= How to complete this task =
Return each record word for word, keeping none of its pictures.

--- Data ---

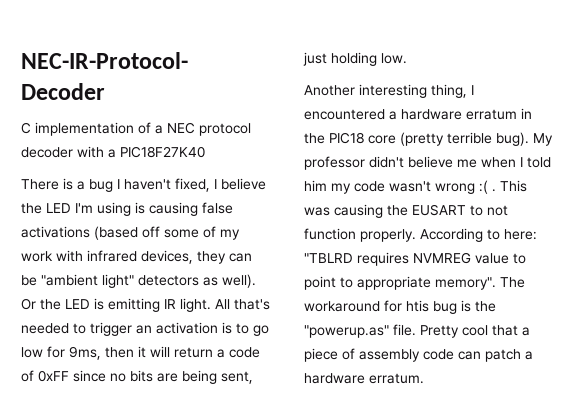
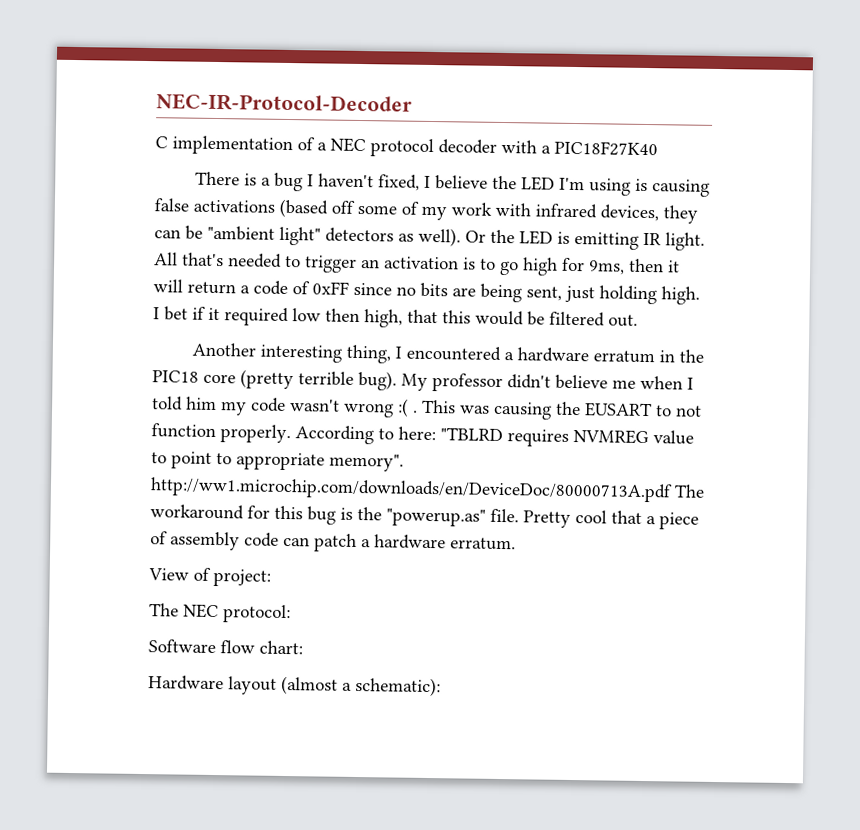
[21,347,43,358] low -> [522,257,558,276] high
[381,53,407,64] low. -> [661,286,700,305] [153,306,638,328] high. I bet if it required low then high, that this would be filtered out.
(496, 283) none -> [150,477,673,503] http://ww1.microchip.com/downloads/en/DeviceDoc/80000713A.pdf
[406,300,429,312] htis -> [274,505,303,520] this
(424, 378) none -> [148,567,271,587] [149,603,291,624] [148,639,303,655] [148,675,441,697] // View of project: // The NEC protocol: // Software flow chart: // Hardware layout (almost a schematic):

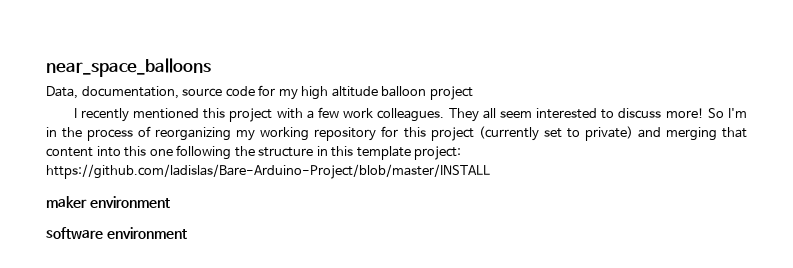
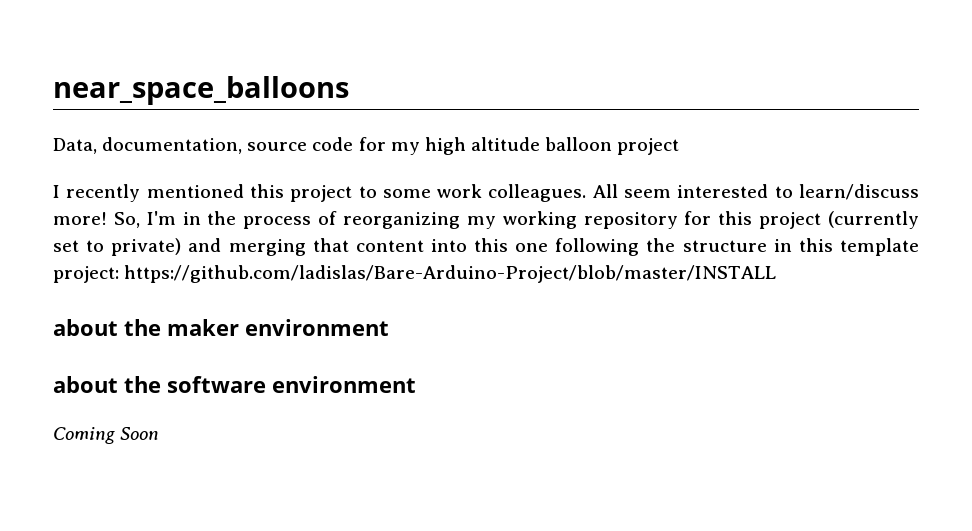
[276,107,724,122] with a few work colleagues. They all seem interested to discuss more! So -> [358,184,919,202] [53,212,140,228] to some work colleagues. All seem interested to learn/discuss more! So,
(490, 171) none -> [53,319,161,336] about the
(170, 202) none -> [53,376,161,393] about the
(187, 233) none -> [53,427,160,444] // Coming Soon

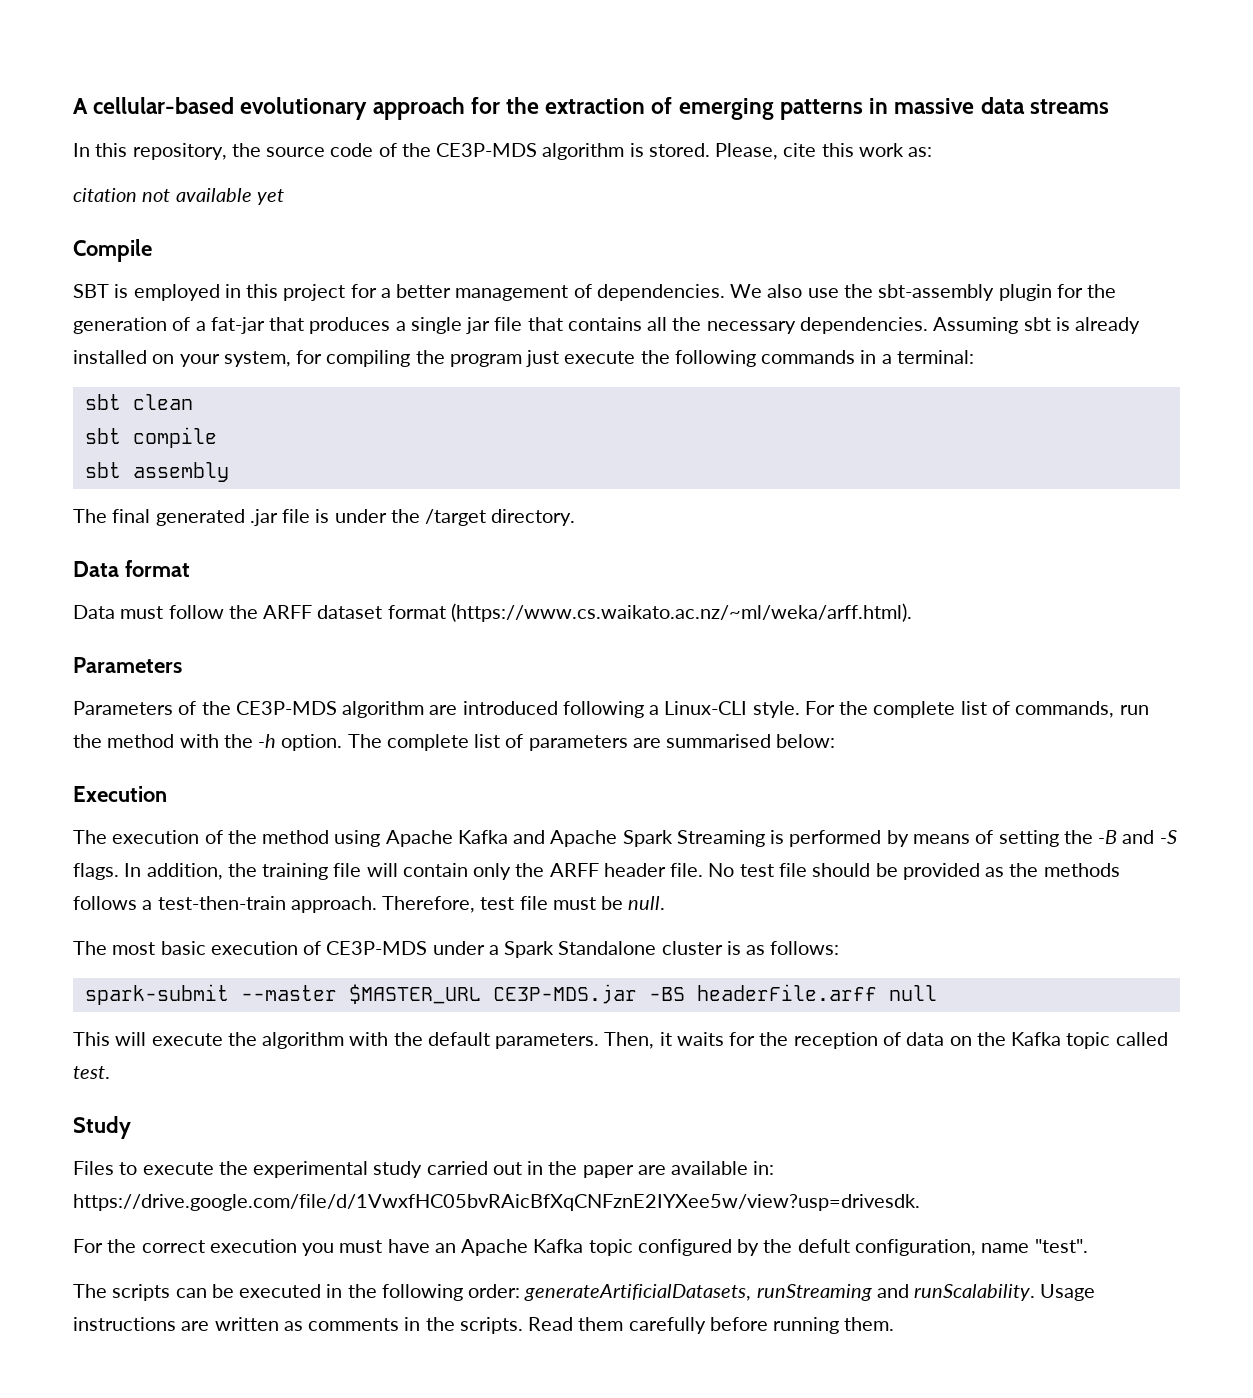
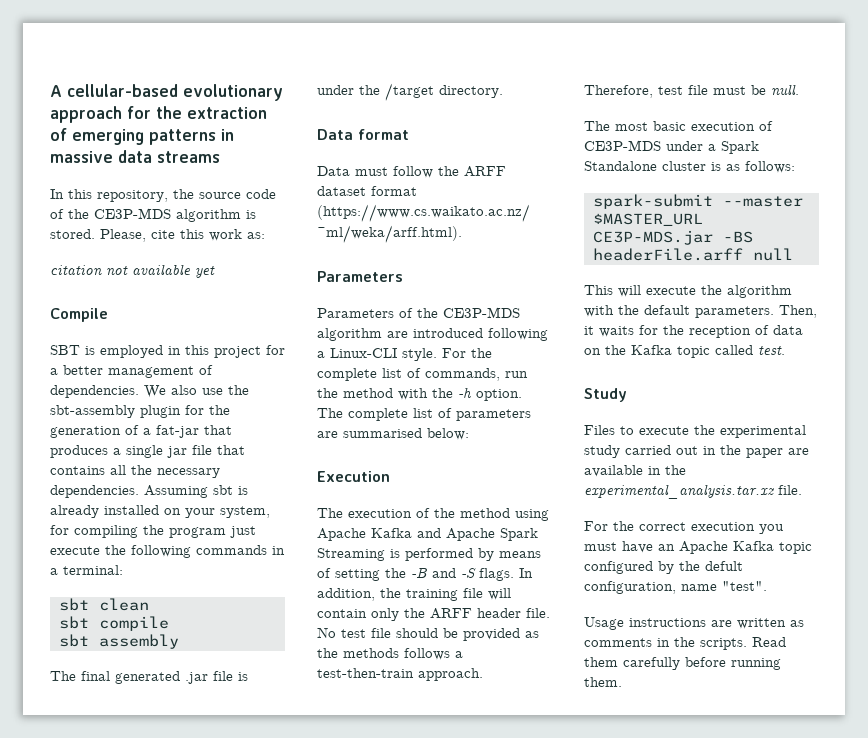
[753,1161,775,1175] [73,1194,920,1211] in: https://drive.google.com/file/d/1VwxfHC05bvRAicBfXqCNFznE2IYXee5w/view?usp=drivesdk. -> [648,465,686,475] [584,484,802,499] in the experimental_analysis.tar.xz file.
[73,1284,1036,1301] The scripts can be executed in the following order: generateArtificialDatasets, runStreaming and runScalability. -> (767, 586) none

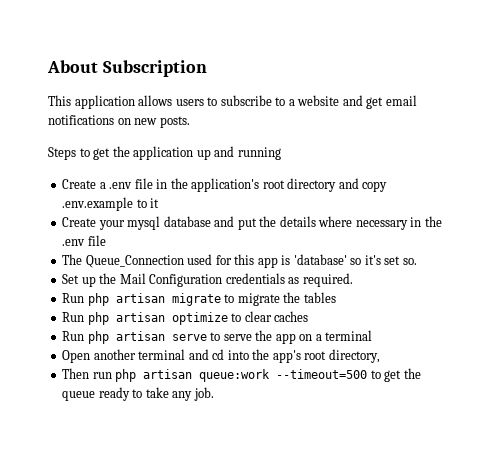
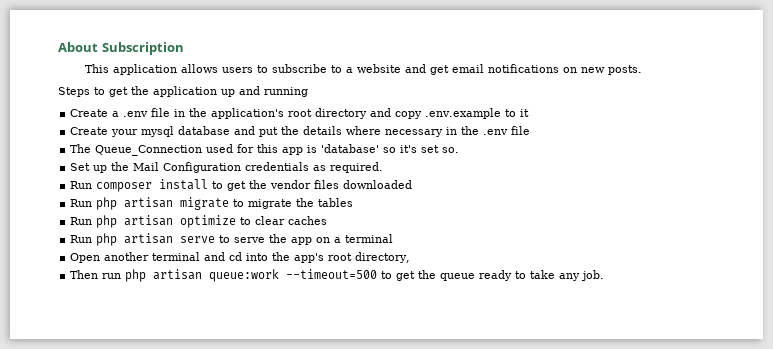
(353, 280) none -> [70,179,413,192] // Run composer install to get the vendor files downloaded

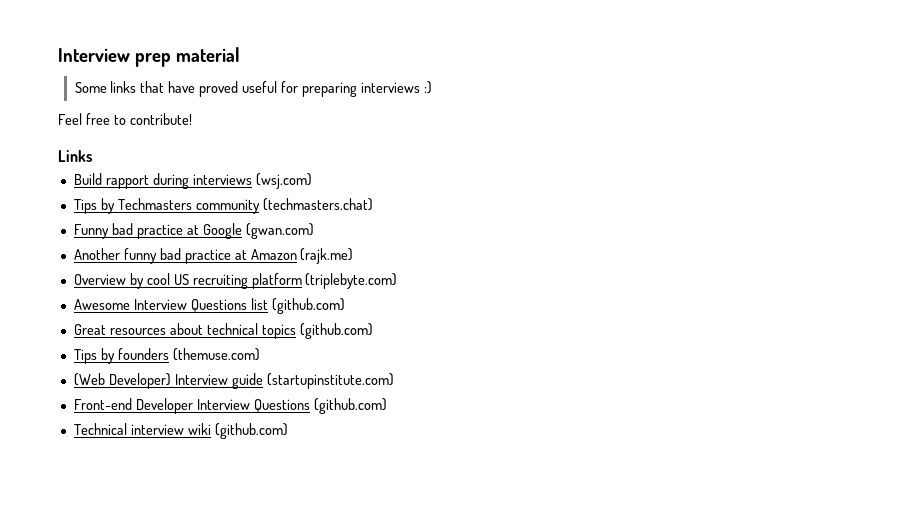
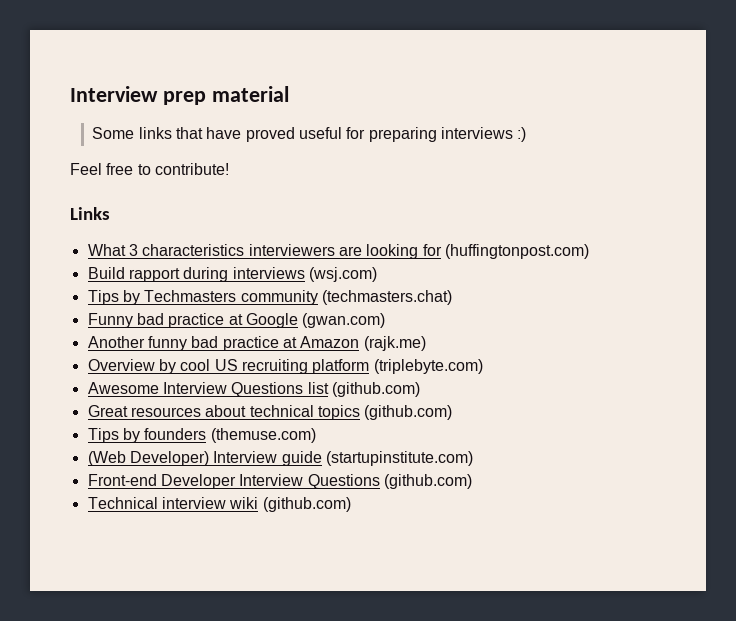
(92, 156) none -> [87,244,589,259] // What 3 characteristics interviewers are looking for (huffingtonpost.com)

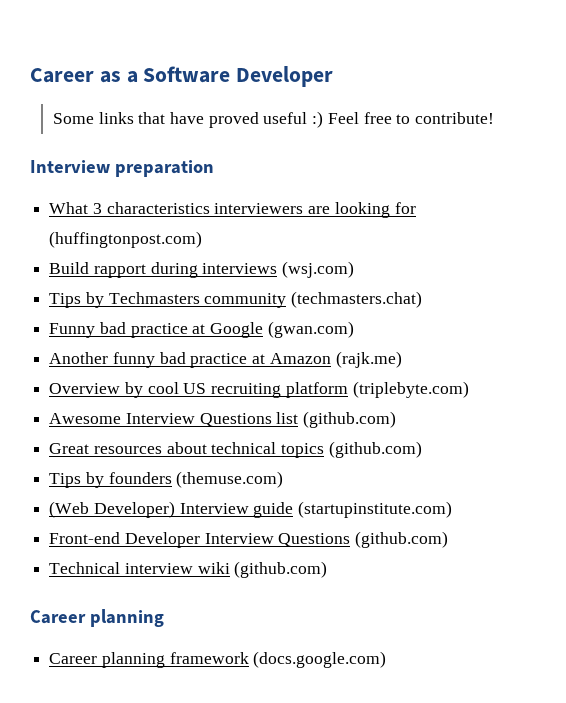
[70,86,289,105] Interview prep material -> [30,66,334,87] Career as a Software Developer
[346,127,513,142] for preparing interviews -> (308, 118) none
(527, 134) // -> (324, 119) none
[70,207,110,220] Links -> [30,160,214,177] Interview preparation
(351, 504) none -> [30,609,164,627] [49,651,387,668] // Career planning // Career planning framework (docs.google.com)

---

= Response to the task =
[21,347,43,358] low -> [522,257,558,276] high
[381,53,407,64] low. -> [661,286,700,305] [153,306,638,328] high. I bet if it required low then high, that this would be filtered out.
(496, 283) none -> [150,477,673,503] http://ww1.microchip.com/downloads/en/DeviceDoc/80000713A.pdf
[406,300,429,312] htis -> [274,505,303,520] this
(424, 378) none -> [148,567,271,587] [149,603,291,624] [148,639,303,655] [148,675,441,697] // View of project: // The NEC protocol: // Software flow chart: // Hardware layout (almost a schematic):

[276,107,724,122] with a few work colleagues. They all seem interested to discuss more! So -> [358,184,919,202] [53,212,140,228] to some work colleagues. All seem interested to learn/discuss more! So,
(490, 171) none -> [53,319,161,336] about the
(170, 202) none -> [53,376,161,393] about the
(187, 233) none -> [53,427,160,444] // Coming Soon

[753,1161,775,1175] [73,1194,920,1211] in: https://drive.google.com/file/d/1VwxfHC05bvRAicBfXqCNFznE2IYXee5w/view?usp=drivesdk. -> [648,465,686,475] [584,484,802,499] in the experimental_analysis.tar.xz file.
[73,1284,1036,1301] The scripts can be executed in the following order: generateArtificialDatasets, runStreaming and runScalability. -> (767, 586) none

(353, 280) none -> [70,179,413,192] // Run composer install to get the vendor files downloaded

(92, 156) none -> [87,244,589,259] // What 3 characteristics interviewers are looking for (huffingtonpost.com)

[70,86,289,105] Interview prep material -> [30,66,334,87] Career as a Software Developer
[346,127,513,142] for preparing interviews -> (308, 118) none
(527, 134) // -> (324, 119) none
[70,207,110,220] Links -> [30,160,214,177] Interview preparation
(351, 504) none -> [30,609,164,627] [49,651,387,668] // Career planning // Career planning framework (docs.google.com)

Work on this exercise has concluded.